Je monte avec un mors lorsque je fais du dressage. Les raisons, je les détaille dans un article que j’ai écrit il y a plusieurs mois. Je n’ai pas changé d’avis depuis, mais j’aimerais travailler en parallèle les exercices de basse école en cordelette. Pourquoi ? Pour affiner la réponse à l’assiette, pour assister de moins en moins mon cheval dans la recherche d’un équilibre à deux. Bien sûr, je ne rejette pas le contact qui pour moi est essentiel : soutien inévitable de l’étirement de la ligne du dessus, de la musculation des muscles dorsaux de l’encolure qui sont indispensables plus tard, communication très fine qui permet de doser à quelques grammes près le dialogue vers la bouche/l’ennasure, et bien sûr, sans contact au préalable, il n’y a pas de descente des aides, le Graal en dressage ! La descente des aides, c’est le moment où votre cheval a trouvé, grâce à votre aide, l’équilibre parfait, l’instant magique il n’a plus besoin de vous pour évoluer. On met un temps fou pour y arriver, mais on travaille tous dans ce but ultime.

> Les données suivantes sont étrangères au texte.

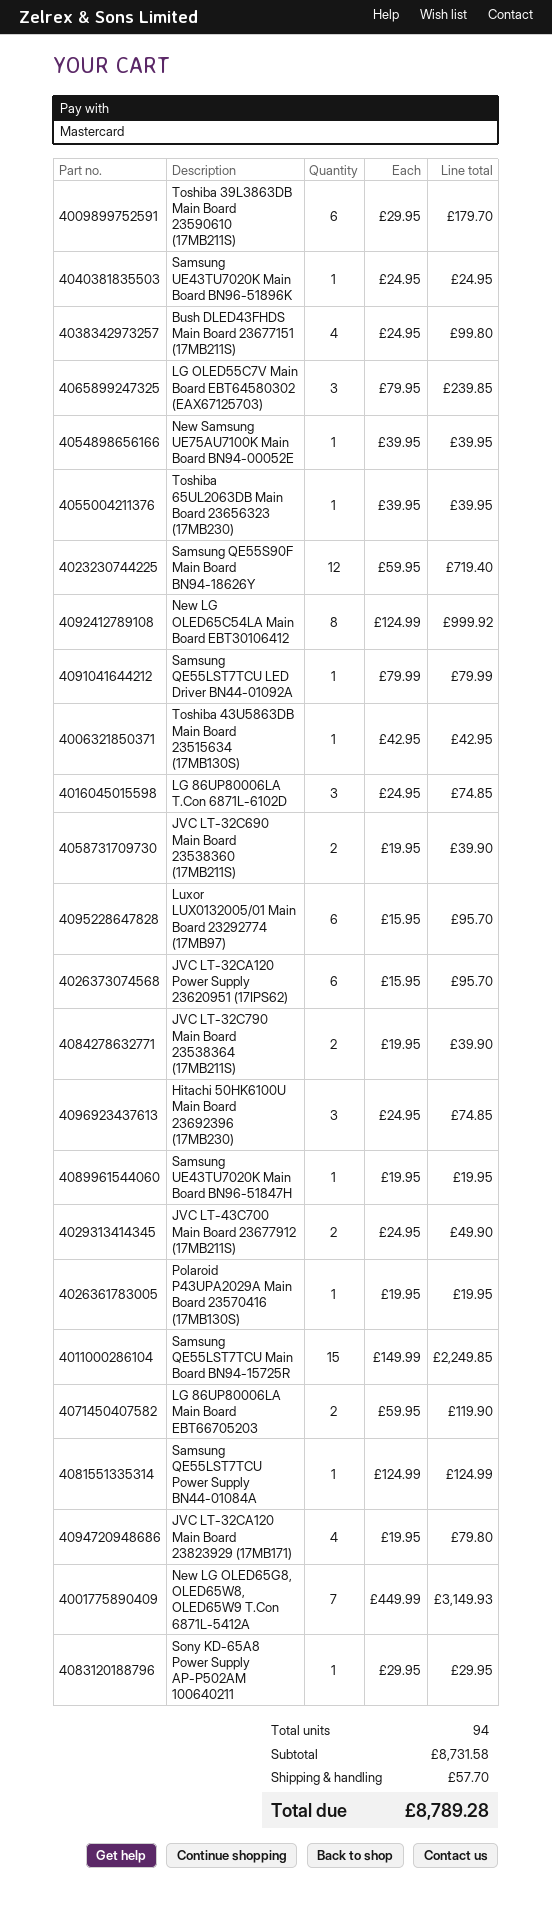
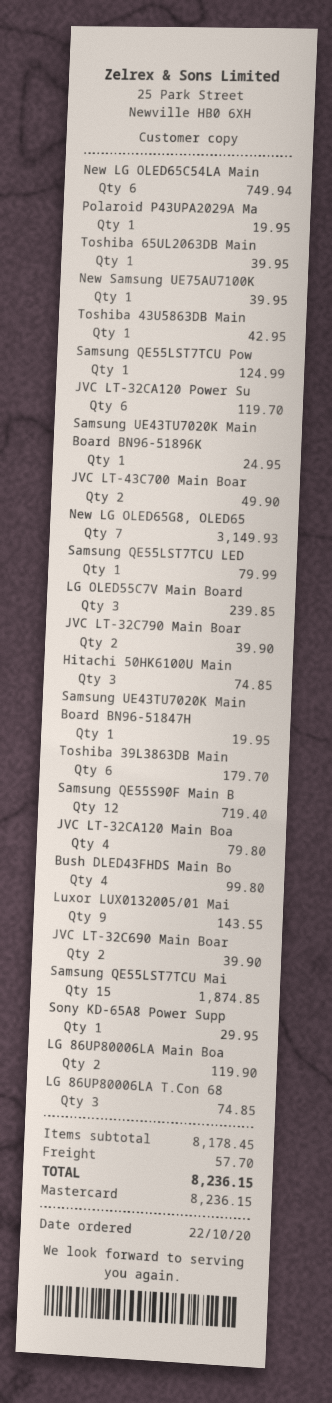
New LG OLED65C54LA Main Board EBT30106412: 8 for 999.92 -> 6 for 749.94
Luxor LUX0132005/01 Main Board 23292774 (17MB97): 6 for 95.70 -> 9 for 143.55
JVC LT-32CA120 Power Supply 23620951 (17IPS62): 6 for 95.70 -> 6 for 119.70
Samsung QE55LST7TCU Main Board BN94-15725R: 15 for 2249.85 -> 15 for 1874.85
subtotal: 8731.58 -> 8178.45
total: 8789.28 -> 8236.15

Travailler sans mors, c’est aussi, pour moi, une manière de vérifier que le mors ne fait pas office de cache-misère, qu’on ne force pas l’attitude, qu’on ne force pas mentalement le cheval, que mécaniquement, physiquement, psychologiquement, notre cheval est avec nous, qu’il en a l’envie et qu’il y trouve du confort. Le partenariat se vérifie très bien sans mors : on trouve ce qu’il manque à notre communication. Pour Jazon et moi, c’était la réponse à l’assiette. Avec un mors, je ne dirige pas avec les rênes, mais leur présence change tout : sans mors, j’ai une réponse plus diluée à l’assiette.

Pour vous montrer où en est notre travail aujourd’hui, je vous propose deux vidéos : un extrait d’une séance de dressage, et un extrait d’une séance Freestyle avec quelques instants où j’essaye de mobiliser le postérieur interne par l’évasement du cercle et par l’épaule en avant.

Lors de cette séance, je travaillais les changements d’attitude, en vérifiant que Jazon demandait l’extension d’encolure et pas l’inverse. L’idée c’est de le relever petit à petit pour passer sur un équilibre plus sur les hanches. Quelques instants de cafouillages sont dus aux premières hanches en dedans sur le cercle, et une incompréhension du départ au galop.

Ici, notre deuxième séance en cordelette. Il n’y aucun code pour l’attitude : Jazon choisit la hauteur de son encolure et la fermeture de la nuque comme il le souhaite.